Parental insight into the presence of his/her own mental health problem is a significant issue. Some parents can become very dismissive, insulted or guarded if their own mental health is explored. Skilful diplomacy is therefore crucial to minimise parental defensiveness, disengagement and to maintain a therapeutic alliance. A considerable amount of psychoeducation and support may be required for parental insight to dawn and for their agreement to engage in treatment. However, this essential step can often be the turning point for the child and his/her management, progress and outcome.

We attempted to carry out a pilot study with the aim of evaluating the prevalence of psychopathology in parents of children attending our Child and Adolescent Mental Health Service (CAMHS). We sent 50 letters to parents of children who had recently been assessed at our clinic over a 3-month period. Letters provided parents with information about the study and an invitation to attend a 40-minute interview using three screening tools. It was made explicit that their involvement would not have any influence on their child’s management and that their GP would be sent the results of their assessment, with further follow-up arranged, if indicated.

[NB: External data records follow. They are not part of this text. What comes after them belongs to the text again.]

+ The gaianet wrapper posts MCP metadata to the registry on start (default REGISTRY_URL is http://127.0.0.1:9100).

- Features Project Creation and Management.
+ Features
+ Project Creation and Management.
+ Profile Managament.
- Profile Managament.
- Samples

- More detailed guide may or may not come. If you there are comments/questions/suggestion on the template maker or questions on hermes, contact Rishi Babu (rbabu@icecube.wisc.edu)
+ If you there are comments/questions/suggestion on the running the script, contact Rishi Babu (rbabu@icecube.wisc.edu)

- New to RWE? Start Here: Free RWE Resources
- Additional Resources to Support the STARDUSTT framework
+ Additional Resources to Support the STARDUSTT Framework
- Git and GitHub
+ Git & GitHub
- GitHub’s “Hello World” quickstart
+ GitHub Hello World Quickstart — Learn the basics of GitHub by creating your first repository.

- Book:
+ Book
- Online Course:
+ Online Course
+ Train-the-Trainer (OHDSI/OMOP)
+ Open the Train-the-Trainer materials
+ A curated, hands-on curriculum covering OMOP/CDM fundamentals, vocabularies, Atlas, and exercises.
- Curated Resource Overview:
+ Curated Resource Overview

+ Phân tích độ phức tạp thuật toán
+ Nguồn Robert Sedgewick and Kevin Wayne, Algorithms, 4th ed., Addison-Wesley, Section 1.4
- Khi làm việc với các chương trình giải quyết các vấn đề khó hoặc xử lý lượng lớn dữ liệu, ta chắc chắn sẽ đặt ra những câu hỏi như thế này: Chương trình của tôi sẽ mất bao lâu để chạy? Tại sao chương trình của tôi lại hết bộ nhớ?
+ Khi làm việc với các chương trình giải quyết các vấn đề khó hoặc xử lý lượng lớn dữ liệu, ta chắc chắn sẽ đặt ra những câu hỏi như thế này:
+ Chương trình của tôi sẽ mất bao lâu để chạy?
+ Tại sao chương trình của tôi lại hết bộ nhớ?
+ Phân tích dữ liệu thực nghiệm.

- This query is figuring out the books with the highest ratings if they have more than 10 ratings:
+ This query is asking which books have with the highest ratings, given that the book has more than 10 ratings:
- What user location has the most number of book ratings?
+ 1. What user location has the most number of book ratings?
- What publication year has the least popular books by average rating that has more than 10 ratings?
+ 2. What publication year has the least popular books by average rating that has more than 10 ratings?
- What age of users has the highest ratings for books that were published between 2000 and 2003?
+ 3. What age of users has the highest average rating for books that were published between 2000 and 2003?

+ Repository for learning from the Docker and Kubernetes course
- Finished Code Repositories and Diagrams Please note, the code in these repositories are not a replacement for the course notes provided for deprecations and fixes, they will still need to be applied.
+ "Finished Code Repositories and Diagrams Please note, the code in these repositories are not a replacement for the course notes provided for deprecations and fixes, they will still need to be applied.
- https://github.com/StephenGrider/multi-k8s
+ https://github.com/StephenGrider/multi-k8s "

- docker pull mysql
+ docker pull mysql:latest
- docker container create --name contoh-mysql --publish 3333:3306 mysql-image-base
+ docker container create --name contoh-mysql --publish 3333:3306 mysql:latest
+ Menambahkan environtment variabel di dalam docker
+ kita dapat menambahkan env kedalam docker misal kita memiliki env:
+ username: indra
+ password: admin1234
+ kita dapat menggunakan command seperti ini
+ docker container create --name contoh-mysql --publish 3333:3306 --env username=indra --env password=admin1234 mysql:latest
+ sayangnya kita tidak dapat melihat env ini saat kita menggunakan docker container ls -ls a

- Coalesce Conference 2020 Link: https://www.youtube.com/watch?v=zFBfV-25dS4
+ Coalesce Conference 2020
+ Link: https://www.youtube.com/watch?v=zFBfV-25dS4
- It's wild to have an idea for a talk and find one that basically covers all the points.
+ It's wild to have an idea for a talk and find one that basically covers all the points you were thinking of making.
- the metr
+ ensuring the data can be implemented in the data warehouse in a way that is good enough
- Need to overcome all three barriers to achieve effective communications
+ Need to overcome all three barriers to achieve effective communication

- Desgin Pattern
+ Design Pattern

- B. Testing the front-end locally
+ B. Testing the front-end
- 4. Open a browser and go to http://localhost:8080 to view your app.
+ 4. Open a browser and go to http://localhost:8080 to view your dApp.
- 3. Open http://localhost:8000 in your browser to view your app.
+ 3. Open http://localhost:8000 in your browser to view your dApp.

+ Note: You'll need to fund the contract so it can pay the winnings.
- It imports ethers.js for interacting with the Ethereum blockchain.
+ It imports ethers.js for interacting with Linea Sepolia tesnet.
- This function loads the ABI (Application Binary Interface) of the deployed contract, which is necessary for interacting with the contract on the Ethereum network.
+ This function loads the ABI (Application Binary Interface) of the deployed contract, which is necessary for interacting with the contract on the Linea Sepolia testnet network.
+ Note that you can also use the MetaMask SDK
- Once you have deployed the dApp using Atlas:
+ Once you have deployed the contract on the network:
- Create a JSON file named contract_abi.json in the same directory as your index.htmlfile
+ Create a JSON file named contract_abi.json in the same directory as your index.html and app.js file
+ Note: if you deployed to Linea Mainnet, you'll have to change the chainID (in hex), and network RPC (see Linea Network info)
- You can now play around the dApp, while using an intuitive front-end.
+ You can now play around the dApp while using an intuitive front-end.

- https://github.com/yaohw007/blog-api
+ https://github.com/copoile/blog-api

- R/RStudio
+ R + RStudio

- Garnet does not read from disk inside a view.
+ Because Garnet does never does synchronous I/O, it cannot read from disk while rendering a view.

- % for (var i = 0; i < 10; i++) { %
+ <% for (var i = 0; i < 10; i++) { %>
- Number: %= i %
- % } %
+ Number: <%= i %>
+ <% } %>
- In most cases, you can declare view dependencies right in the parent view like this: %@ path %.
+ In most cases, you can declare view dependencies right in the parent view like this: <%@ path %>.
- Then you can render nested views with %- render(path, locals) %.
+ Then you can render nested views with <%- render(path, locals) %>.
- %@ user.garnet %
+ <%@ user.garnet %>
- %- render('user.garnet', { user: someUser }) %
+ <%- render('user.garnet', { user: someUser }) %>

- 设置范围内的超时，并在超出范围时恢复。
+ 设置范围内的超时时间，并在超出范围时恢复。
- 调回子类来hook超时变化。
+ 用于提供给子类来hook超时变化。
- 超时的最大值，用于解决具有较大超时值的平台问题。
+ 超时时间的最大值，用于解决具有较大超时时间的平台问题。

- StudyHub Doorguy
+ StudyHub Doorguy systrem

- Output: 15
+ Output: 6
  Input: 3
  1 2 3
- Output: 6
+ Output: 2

We encountered a number of recruitment barriers. Fifteen parents had contacted the clinic indicating that they would be interested in taking part; however, they were unable to attend owing to work commitments or lack of childcare. Only two parents were able to participate (male=1; female=1). Each parent had indicated that he/she had been previously treated for a depressive illness following marital separation. During parental treatment the children were referred to CAMHS with emotional problems. Neither participant fulfilled criteria for an Axis 1 psychiatric diagnosis. Both participants did not fulfil the criteria for any axis 1 psychiatric diagnosis at the time of the assessment.

Our poor recruitment participation rate highlights a number of challenging issues for this type of research study. Parents may feel disconcerted or apprehensive about undergoing a formal psychiatric interview. Those with an existing or pre-existing psychiatric disorder may not be willing to participate as they may feel stigmatised or fearful of the consequences to their children. Time commitments are another important issue that may suggest the need to use alternative methods. The risk of response bias is an important issue to consider. Parents may perceive that they are to be blamed for their child’s problem, which may influence their responses to a screening questionnaire.

The authors propose some suggestions, which would benefit further research. One approach might be that this research would be best conducted in the parents’ home. This strategy might yield greater cooperation, however, time constraints did not permit this. Another proposal is to conduct a brief mental health screening of all parents whose child is referred to CAMHS, as a standard procedure. Those parents who are interested, could then be given information on where and how they could access psychological or psychiatric help for themselves. Ideally, this psychiatric help could be provided by an adult mental health professional in CAMHS premises.

As clinicians working with children, identification and treatment of parents’ mental health needs should lead to an overall improved outcome in children and their families. To identify those families most in need, further research needs to be done on this area in order to optimise our clinical practice and service provision.